### Exercise directions
Give again, exactly as written, each line of the material below starting at the line that contains "Yottamaster DS02T Thunderbolt3/4" and ending at the line that contains "total: 3331.68 -> 3339.22". Both ends count, and no other line does.

### Data
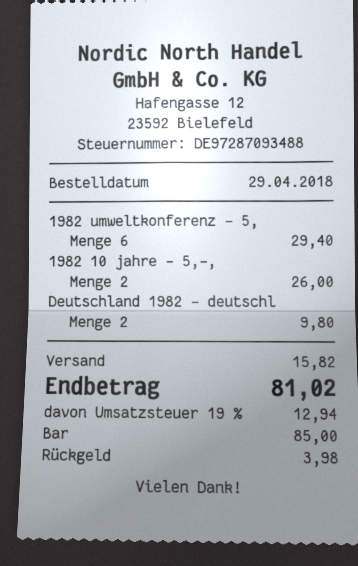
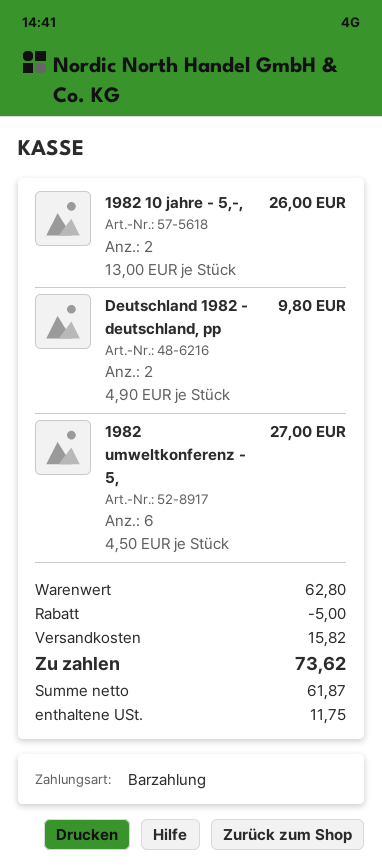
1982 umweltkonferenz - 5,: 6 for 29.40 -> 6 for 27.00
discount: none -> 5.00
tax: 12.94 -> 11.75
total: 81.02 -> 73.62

...

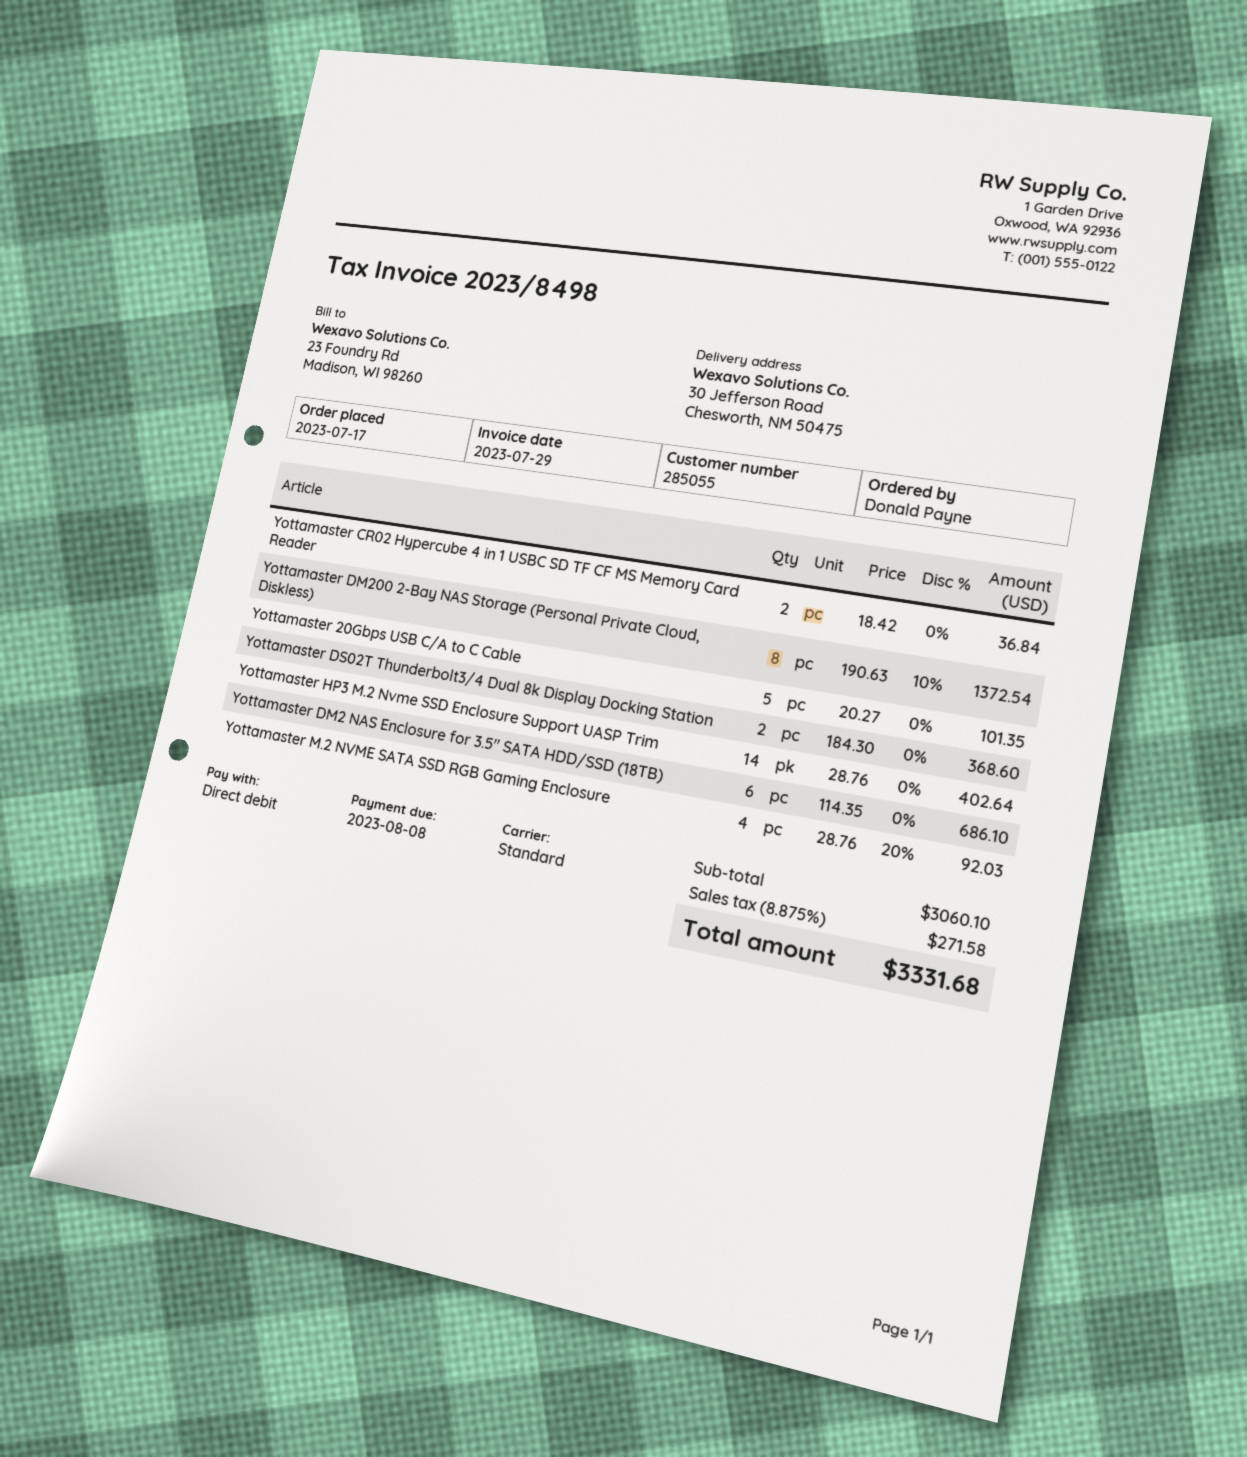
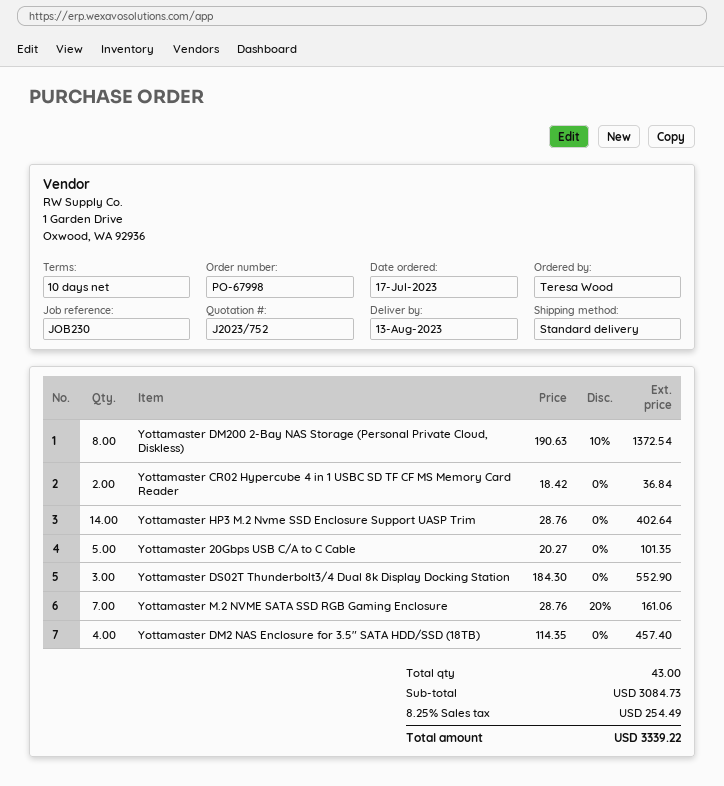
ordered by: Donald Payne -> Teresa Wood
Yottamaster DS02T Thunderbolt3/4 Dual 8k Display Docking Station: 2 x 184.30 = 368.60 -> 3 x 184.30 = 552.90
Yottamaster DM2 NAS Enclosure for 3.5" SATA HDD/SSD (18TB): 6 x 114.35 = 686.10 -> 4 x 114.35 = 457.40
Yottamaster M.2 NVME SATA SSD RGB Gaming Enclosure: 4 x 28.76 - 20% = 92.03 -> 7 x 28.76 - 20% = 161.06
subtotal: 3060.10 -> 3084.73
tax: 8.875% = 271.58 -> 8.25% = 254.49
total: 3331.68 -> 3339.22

--

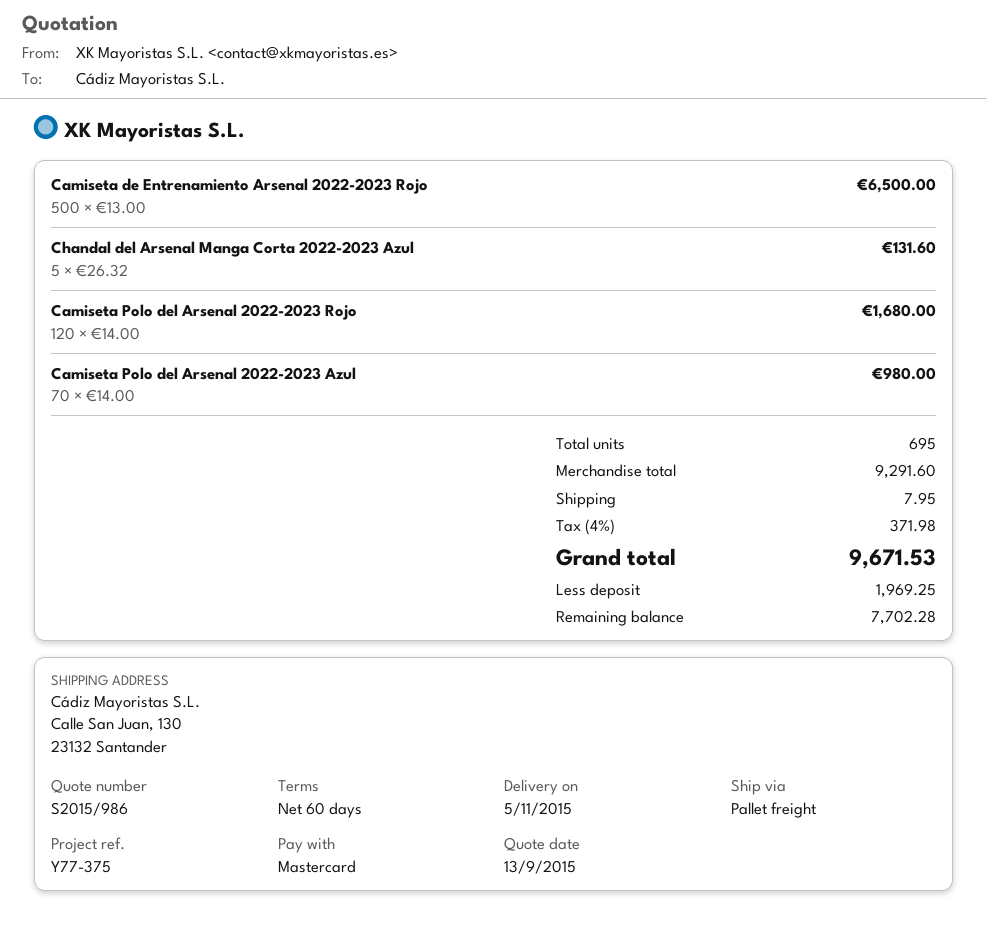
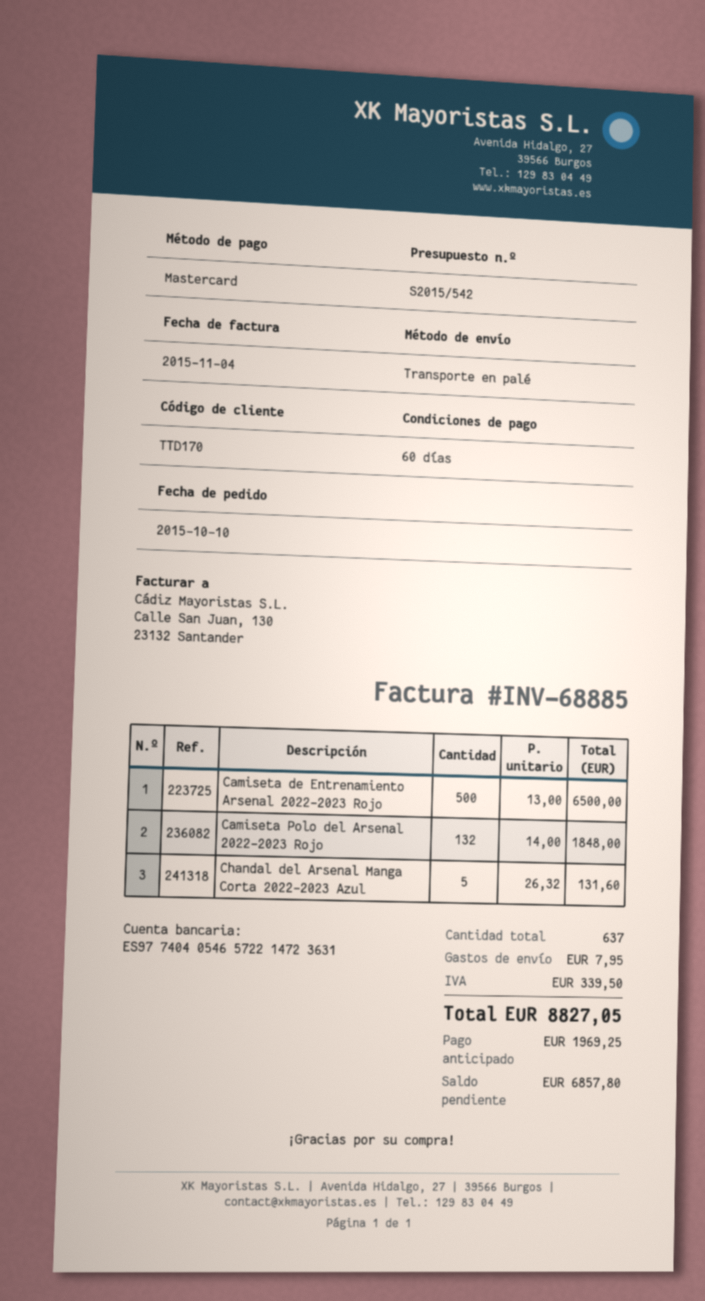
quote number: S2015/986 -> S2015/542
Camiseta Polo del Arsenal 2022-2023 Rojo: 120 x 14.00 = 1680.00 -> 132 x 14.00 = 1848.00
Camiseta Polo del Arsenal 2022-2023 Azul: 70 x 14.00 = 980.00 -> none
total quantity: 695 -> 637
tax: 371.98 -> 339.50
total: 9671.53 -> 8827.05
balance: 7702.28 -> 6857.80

### Answer for the task
Yottamaster DS02T Thunderbolt3/4 Dual 8k Display Docking Station: 2 x 184.30 = 368.60 -> 3 x 184.30 = 552.90
Yottamaster DM2 NAS Enclosure for 3.5" SATA HDD/SSD (18TB): 6 x 114.35 = 686.10 -> 4 x 114.35 = 457.40
Yottamaster M.2 NVME SATA SSD RGB Gaming Enclosure: 4 x 28.76 - 20% = 92.03 -> 7 x 28.76 - 20% = 161.06
subtotal: 3060.10 -> 3084.73
tax: 8.875% = 271.58 -> 8.25% = 254.49
total: 3331.68 -> 3339.22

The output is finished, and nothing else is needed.